### THE TASK
Copy exactly and only the lines running from the one that contains "Lucknow | Population: 78255 -> 98855" to the final line of the data below, without the pictures.
BEGIN
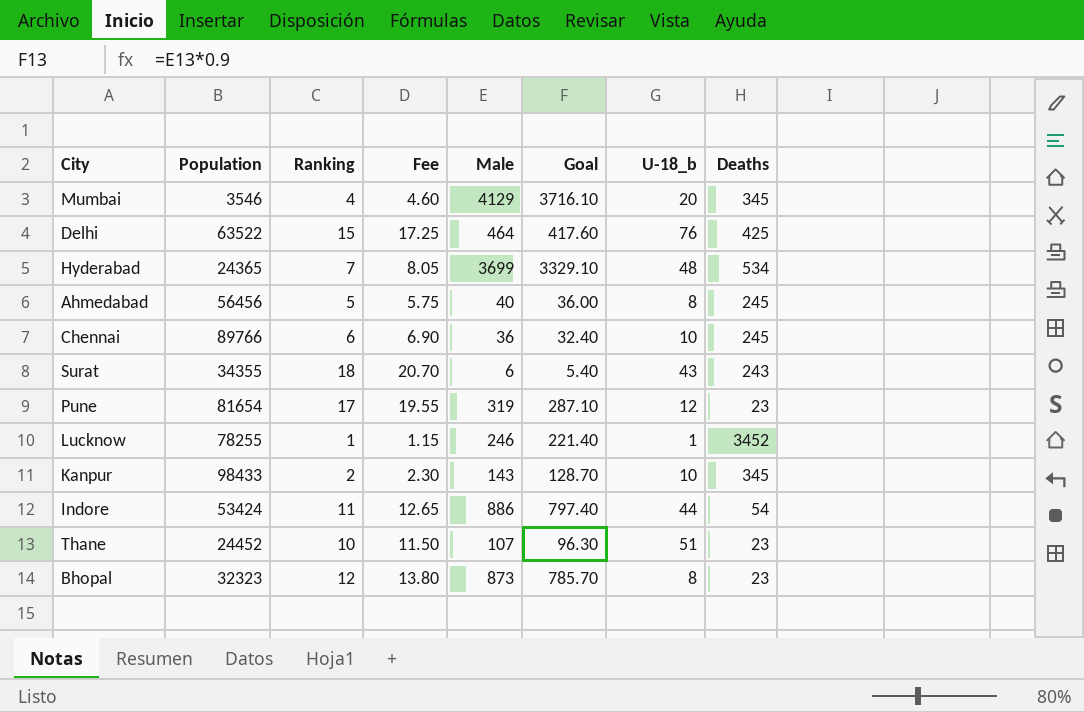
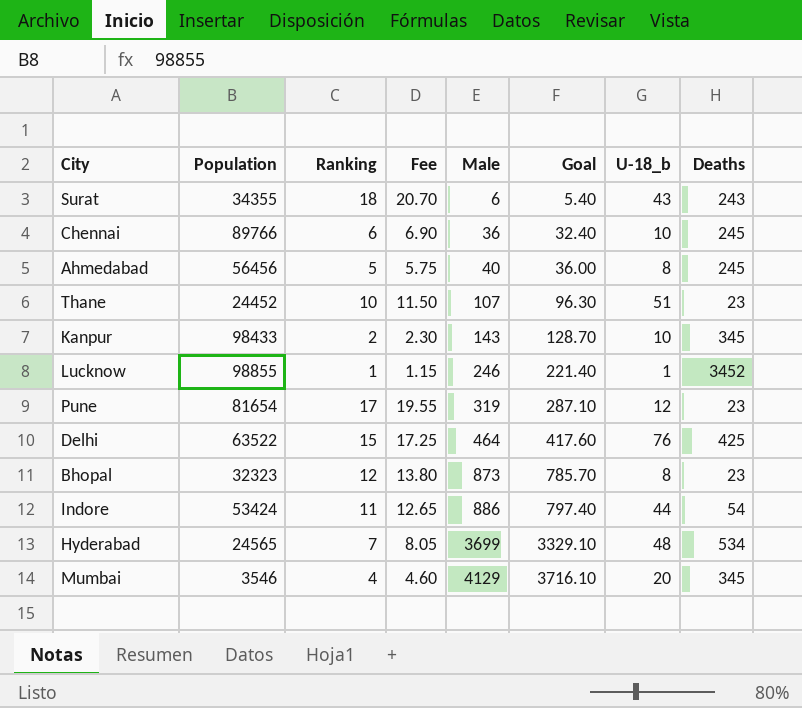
row order: none -> Male ascending
Lucknow | Population: 78255 -> 98855
Hyderabad | Population: 24365 -> 24565

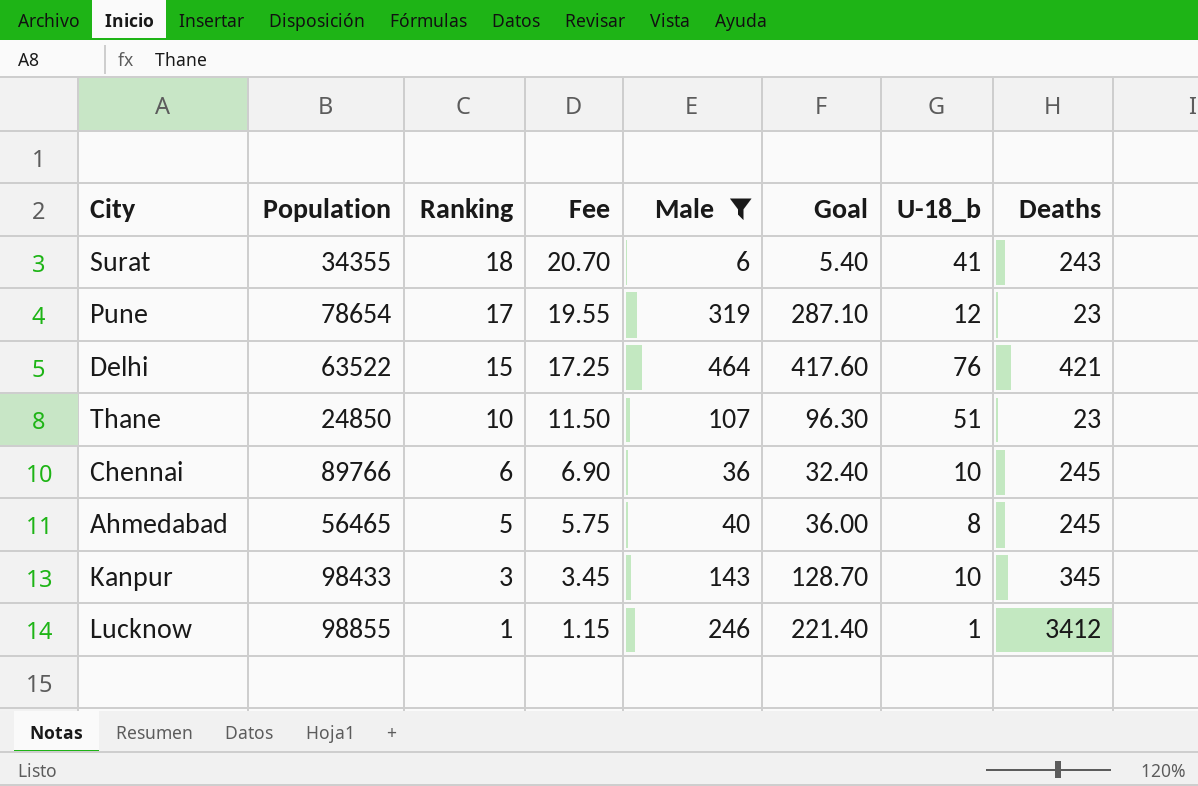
filter: none -> Male <= 464
row order: Male ascending -> Ranking descending
Surat | U-18_b: 43 -> 41
Pune | Population: 81654 -> 78654
Delhi | Deaths: 425 -> 421
Thane | Population: 24452 -> 24850
Ahmedabad | Population: 56456 -> 56465
Kanpur | Ranking: 2 -> 3
Kanpur | Fee: 2.30 -> 3.45
Lucknow | Deaths: 3452 -> 3412

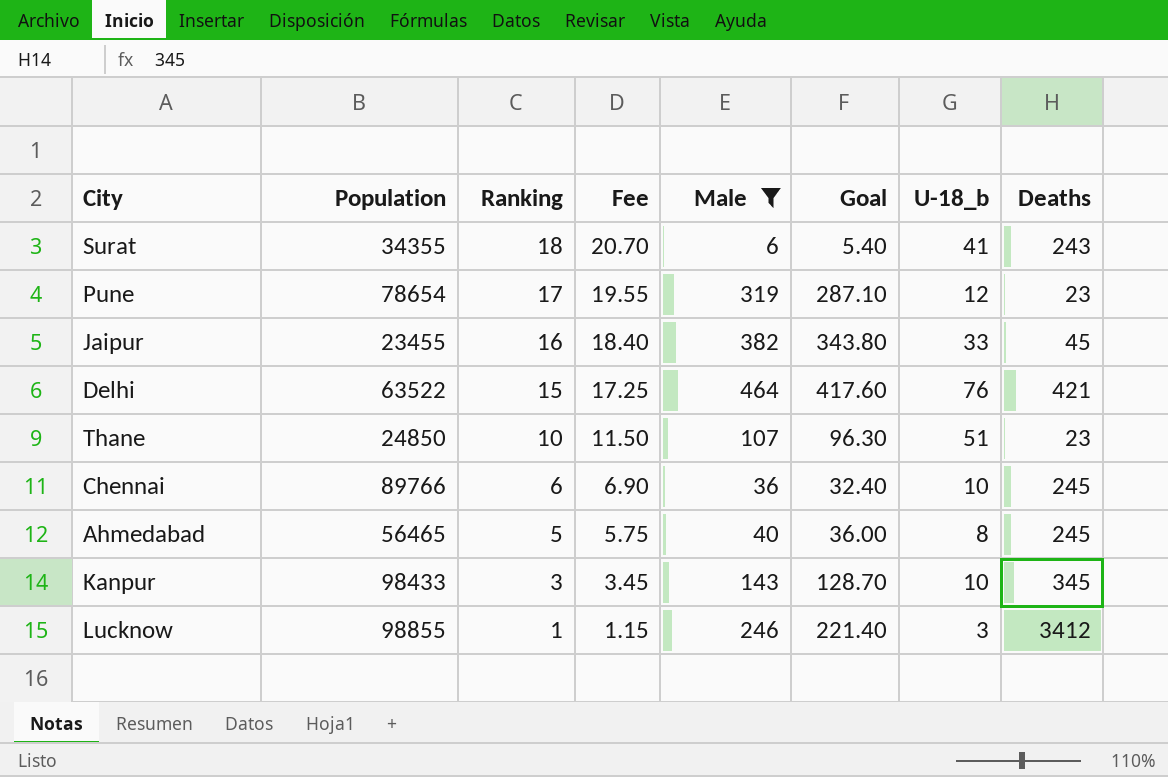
row Jaipur: none -> 23455 | 16 | 18.40 | 382 | 343.80 | 33 | 45
Lucknow | U-18_b: 1 -> 3

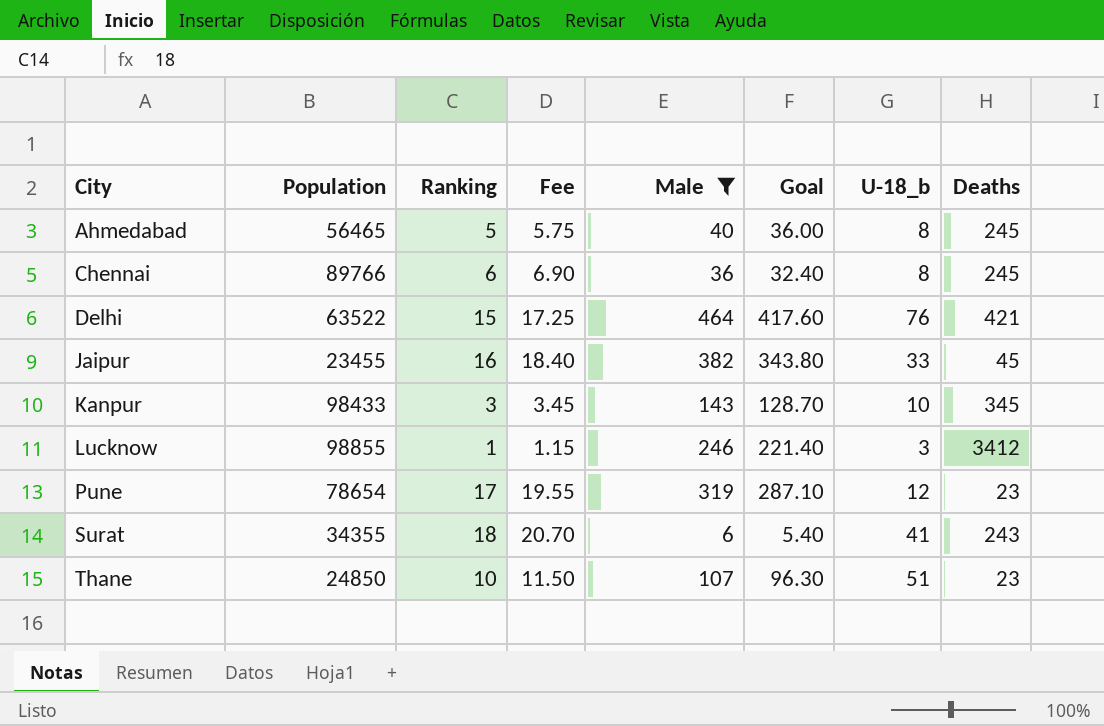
row order: Ranking descending -> City ascending
Chennai | U-18_b: 10 -> 8

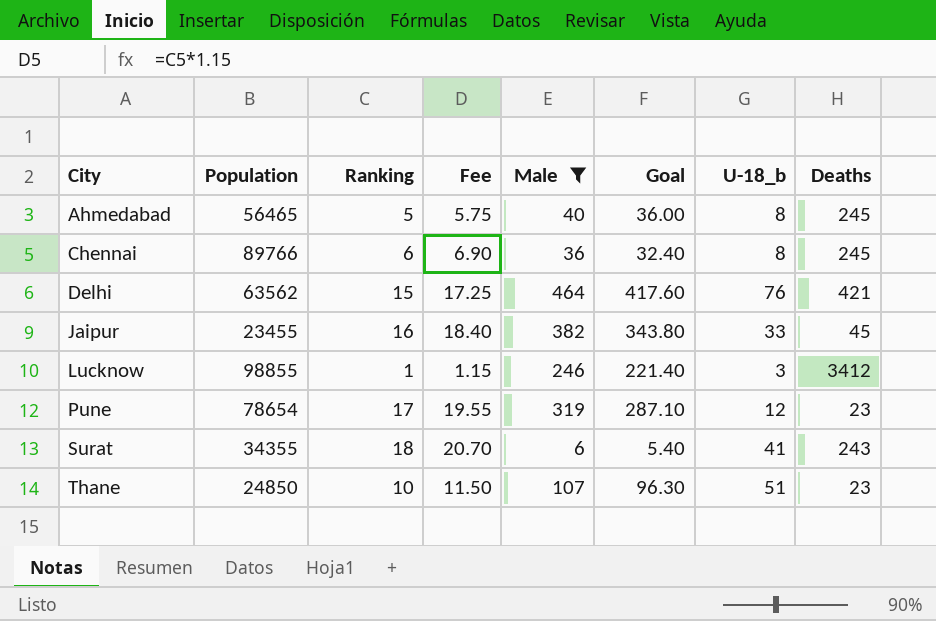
row Kanpur: 98433 | 3 | 3.45 | 143 | 128.70 | 10 | 345 -> none
Delhi | Population: 63522 -> 63562

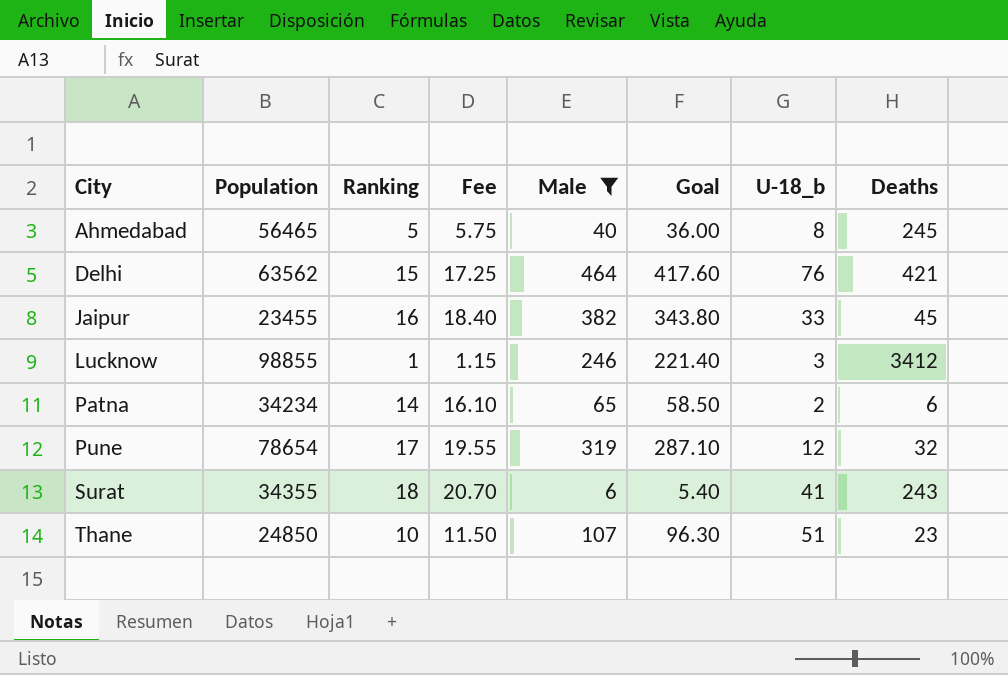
row Chennai: 89766 | 6 | 6.90 | 36 | 32.40 | 8 | 245 -> none
row Patna: none -> 34234 | 14 | 16.10 | 65 | 58.50 | 2 | 6
Pune | Deaths: 23 -> 32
END
### ANSWER SECTION
Lucknow | Population: 78255 -> 98855
Hyderabad | Population: 24365 -> 24565

filter: none -> Male <= 464
row order: Male ascending -> Ranking descending
Surat | U-18_b: 43 -> 41
Pune | Population: 81654 -> 78654
Delhi | Deaths: 425 -> 421
Thane | Population: 24452 -> 24850
Ahmedabad | Population: 56456 -> 56465
Kanpur | Ranking: 2 -> 3
Kanpur | Fee: 2.30 -> 3.45
Lucknow | Deaths: 3452 -> 3412

row Jaipur: none -> 23455 | 16 | 18.40 | 382 | 343.80 | 33 | 45
Lucknow | U-18_b: 1 -> 3

row order: Ranking descending -> City ascending
Chennai | U-18_b: 10 -> 8

row Kanpur: 98433 | 3 | 3.45 | 143 | 128.70 | 10 | 345 -> none
Delhi | Population: 63522 -> 63562

row Chennai: 89766 | 6 | 6.90 | 36 | 32.40 | 8 | 245 -> none
row Patna: none -> 34234 | 14 | 16.10 | 65 | 58.50 | 2 | 6
Pune | Deaths: 23 -> 32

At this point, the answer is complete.